1. Latihan otot lokal: pasien dapat meningkatkan kelenturan bibir dan otot wajah dengan meniup balon dan potongan kertas, serta menggunakan sedotan untuk menghisap air.
2. Latihan gerakan bibir dan lidah: latihan cermin, termasuk membuka dan menutup bibir secara berulang-ulang, mengangkat lidah, memiringkan ke kiri, memiringkan ke kanan, dan menarik lidah, dan lain-lain, yang kesemuanya itu dapat menjadi dasar yang baik bagi pasien untuk mengucapkan dengan benar.
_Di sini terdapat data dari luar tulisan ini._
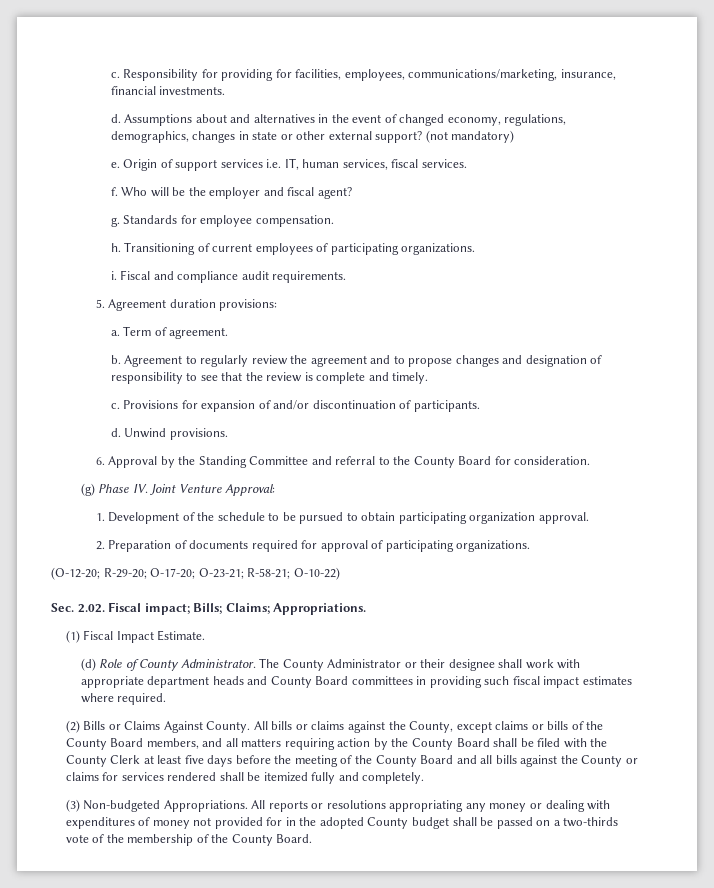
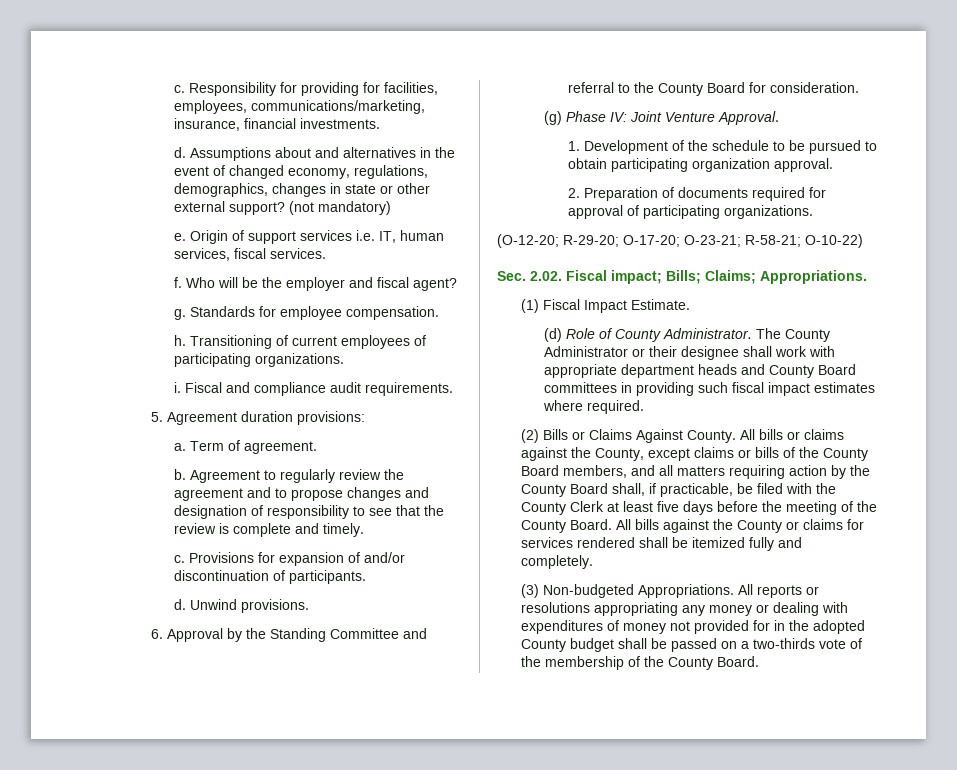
- (g) Phase IV. Joint Venture Approval:
+ (g) Phase IV: Joint Venture Approval.
- All bills or claims against the County, except claims or bills of the County Board members, and all matters requiring action by the County Board shall be filed with the County Clerk at least five days before the meeting of the County Board and all bills against the County or claims for services rendered shall be itemized fully and completely.
+ All bills or claims against the County, except claims or bills of the County Board members, and all matters requiring action by the County Board shall, if practicable, be filed with the County Clerk at least five days before the meeting of the County Board. All bills against the County or claims for services rendered shall be itemized fully and completely.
3. Latihan pengucapan: latihlah pengucapan kata dan nada yang benar, dan secara bertahap beralih ke kalimat yang panjang. Latihan juga dapat diperkuat dengan membacakan puisi, dll. untuk mendorong pemulihan pasien lebih lanjut.
Rehabilitasi adalah proses yang bertahap. Pasien disarankan untuk menjaga sikap yang baik dan secara aktif bekerja sama dengan perawatan. Biasanya, kemampuan bicara akan meningkat sampai batas tertentu melalui latihan yang teratur dan sistematis.